What is needed –
Copy each line of the entries that includes the word "background".

═══

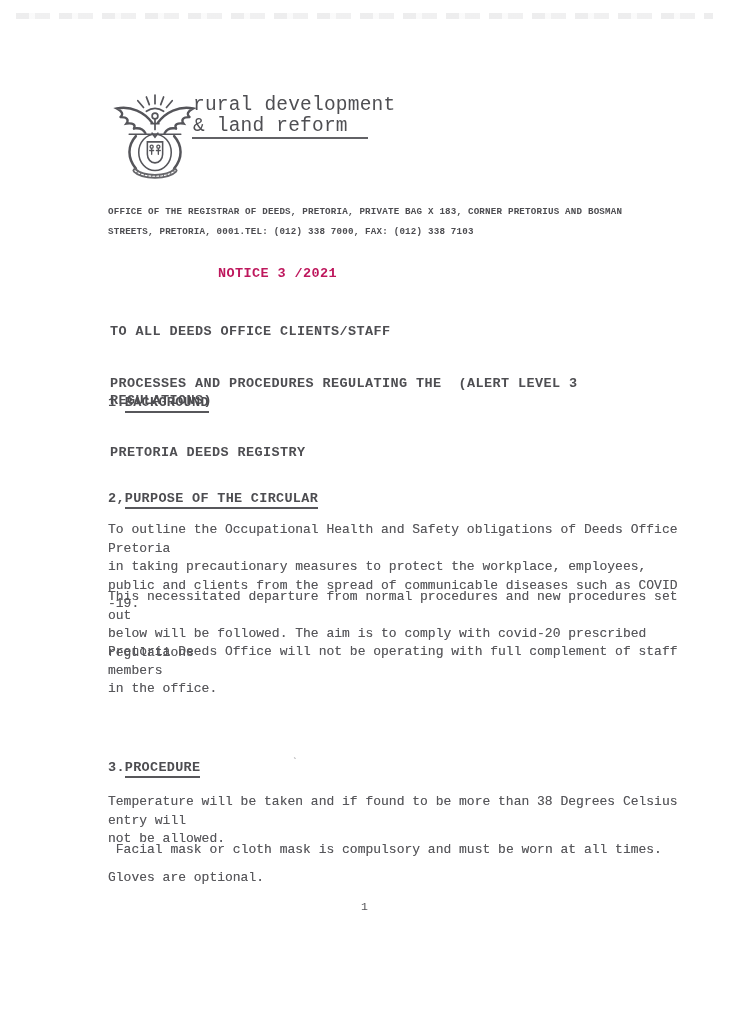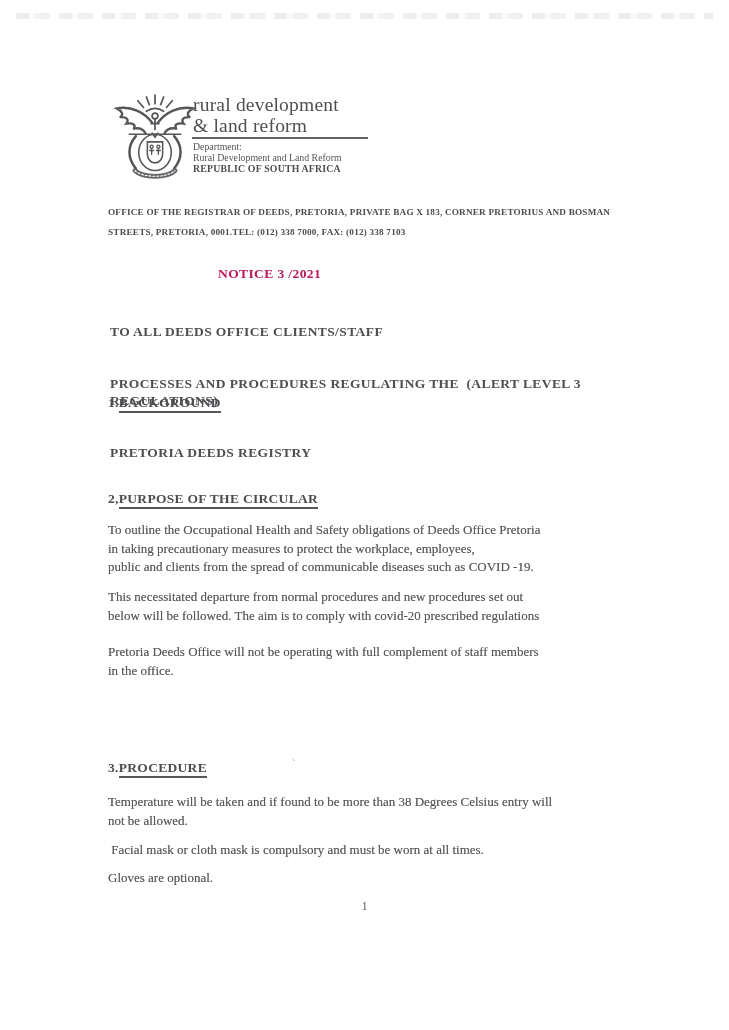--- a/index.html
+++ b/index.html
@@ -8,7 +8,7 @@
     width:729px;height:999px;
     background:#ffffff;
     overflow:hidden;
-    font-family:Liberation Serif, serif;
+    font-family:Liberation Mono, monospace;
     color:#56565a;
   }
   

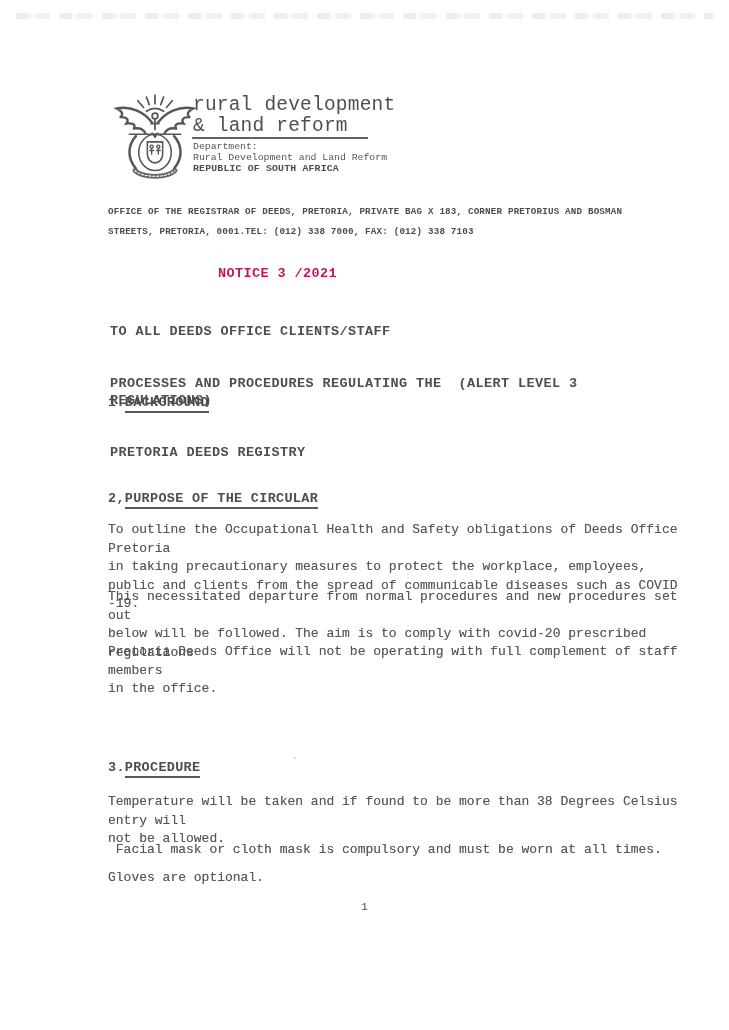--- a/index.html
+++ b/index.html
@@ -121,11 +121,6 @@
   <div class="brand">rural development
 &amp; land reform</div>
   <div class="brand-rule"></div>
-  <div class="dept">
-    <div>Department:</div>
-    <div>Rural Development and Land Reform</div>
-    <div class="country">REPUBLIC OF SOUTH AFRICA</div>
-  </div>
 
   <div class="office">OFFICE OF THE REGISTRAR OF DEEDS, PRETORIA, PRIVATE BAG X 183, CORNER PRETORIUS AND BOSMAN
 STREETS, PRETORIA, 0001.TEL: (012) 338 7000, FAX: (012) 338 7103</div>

═══

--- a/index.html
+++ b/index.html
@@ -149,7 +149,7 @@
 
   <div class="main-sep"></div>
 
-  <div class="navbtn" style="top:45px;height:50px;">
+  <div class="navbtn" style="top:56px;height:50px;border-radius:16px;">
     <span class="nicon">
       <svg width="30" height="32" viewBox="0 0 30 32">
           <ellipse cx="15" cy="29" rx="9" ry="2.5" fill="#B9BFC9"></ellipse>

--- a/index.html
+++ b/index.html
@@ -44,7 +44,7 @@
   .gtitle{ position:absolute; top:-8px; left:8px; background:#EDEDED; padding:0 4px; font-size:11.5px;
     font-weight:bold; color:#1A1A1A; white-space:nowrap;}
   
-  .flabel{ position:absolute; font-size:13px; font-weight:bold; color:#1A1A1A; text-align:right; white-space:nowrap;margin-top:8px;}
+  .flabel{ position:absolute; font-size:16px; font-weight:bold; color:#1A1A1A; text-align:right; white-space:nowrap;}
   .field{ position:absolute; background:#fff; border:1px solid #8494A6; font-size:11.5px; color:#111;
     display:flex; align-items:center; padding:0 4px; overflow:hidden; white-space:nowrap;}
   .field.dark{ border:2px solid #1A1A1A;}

═══

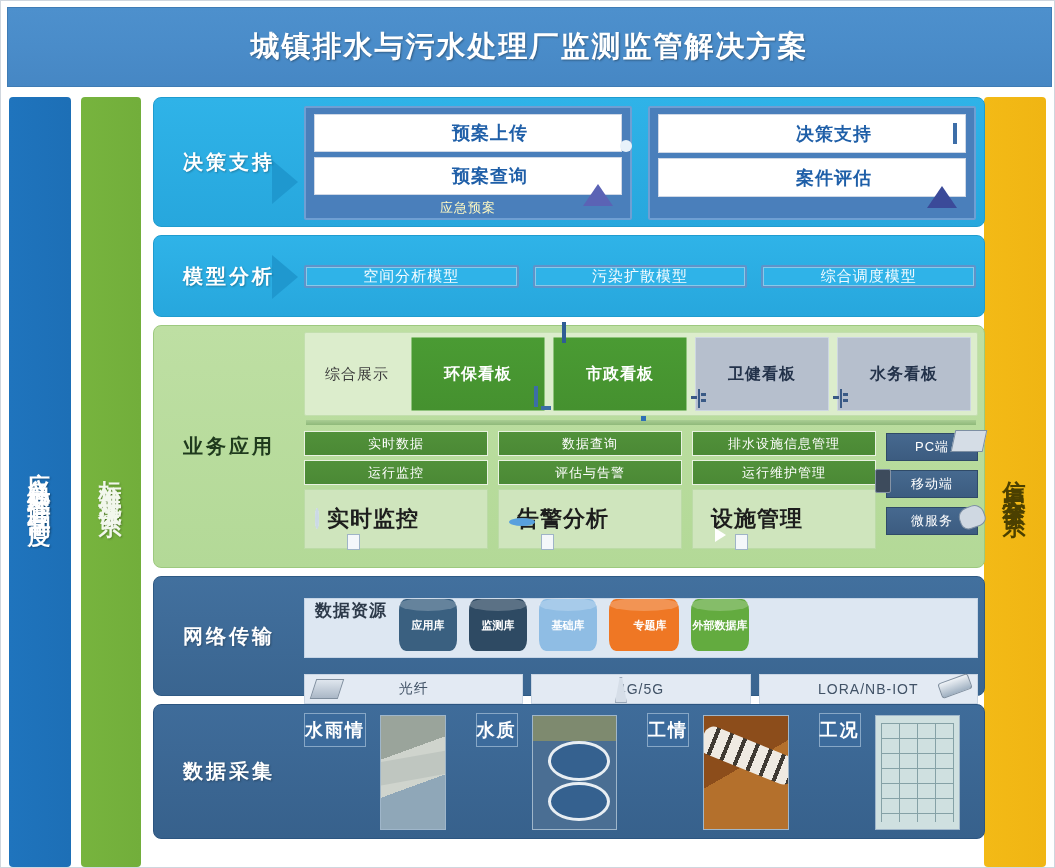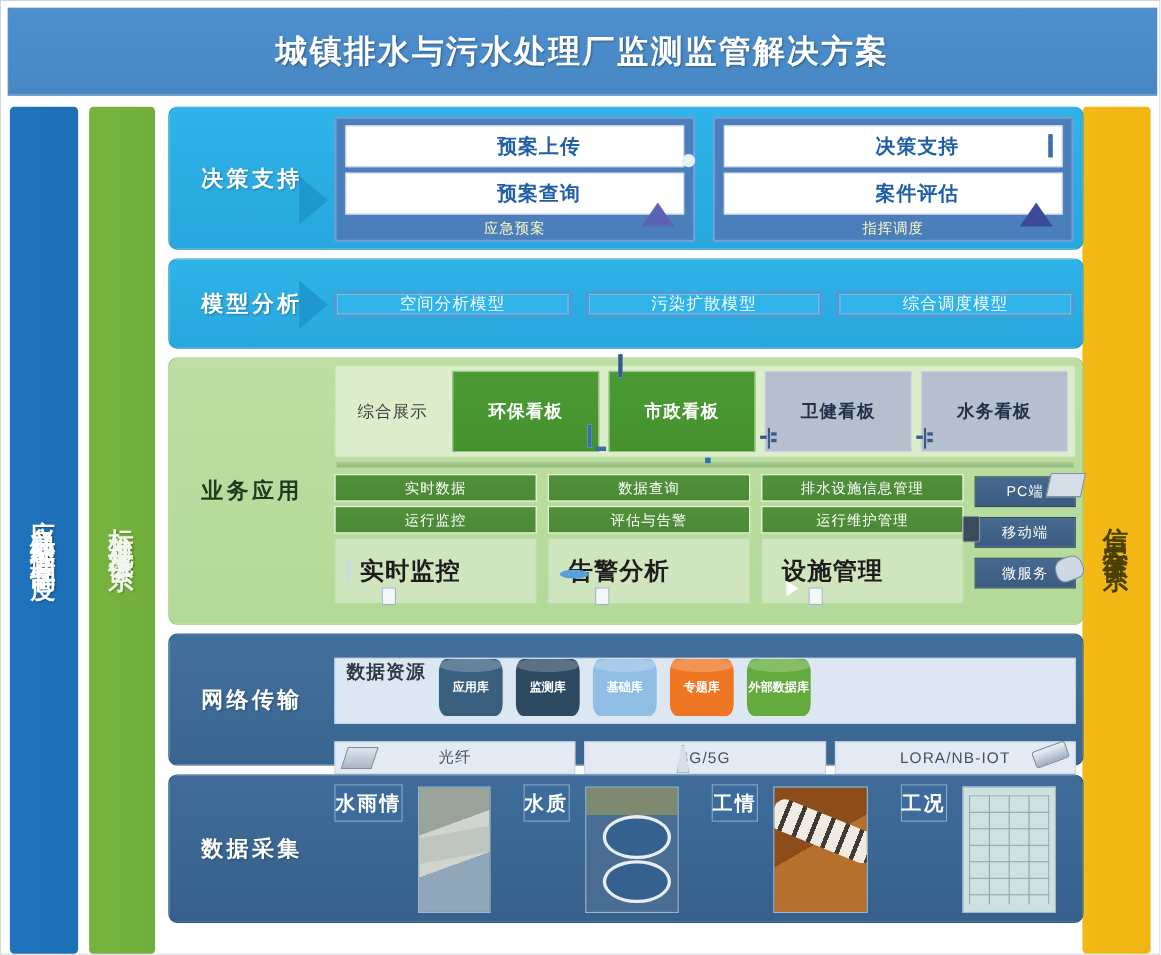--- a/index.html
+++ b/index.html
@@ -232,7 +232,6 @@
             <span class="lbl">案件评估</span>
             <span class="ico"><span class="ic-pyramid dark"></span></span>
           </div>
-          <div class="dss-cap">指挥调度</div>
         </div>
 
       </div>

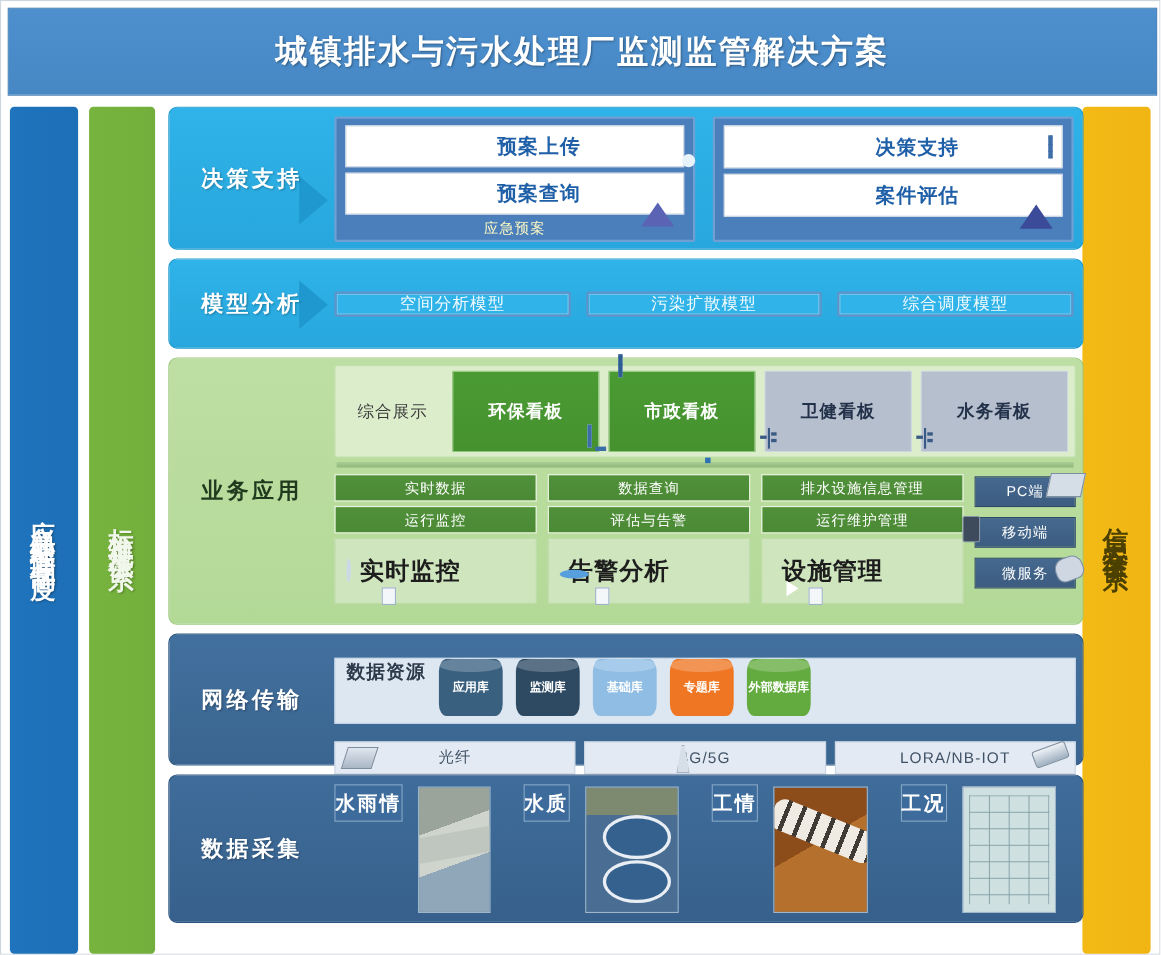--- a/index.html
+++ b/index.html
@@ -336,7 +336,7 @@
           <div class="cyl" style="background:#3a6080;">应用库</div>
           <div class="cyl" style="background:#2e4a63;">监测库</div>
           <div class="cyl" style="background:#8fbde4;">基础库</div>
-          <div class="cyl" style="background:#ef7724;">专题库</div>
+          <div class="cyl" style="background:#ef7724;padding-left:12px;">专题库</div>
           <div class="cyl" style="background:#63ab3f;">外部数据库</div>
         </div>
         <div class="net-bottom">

═══

Solution for this exercise –
     background:#ffffff;
   .gtitle{ position:absolute; top:-8px; left:8px; background:#EDEDED; padding:0 4px; font-size:11.5px;
   .field{ position:absolute; background:#fff; border:1px solid #8494A6; font-size:11.5px; color:#111;
           <div class="cyl" style="background:#3a6080;">应用库</div>
           <div class="cyl" style="background:#2e4a63;">监测库</div>
           <div class="cyl" style="background:#8fbde4;">基础库</div>
-          <div class="cyl" style="background:#ef7724;">专题库</div>
+          <div class="cyl" style="background:#ef7724;padding-left:12px;">专题库</div>
           <div class="cyl" style="background:#63ab3f;">外部数据库</div>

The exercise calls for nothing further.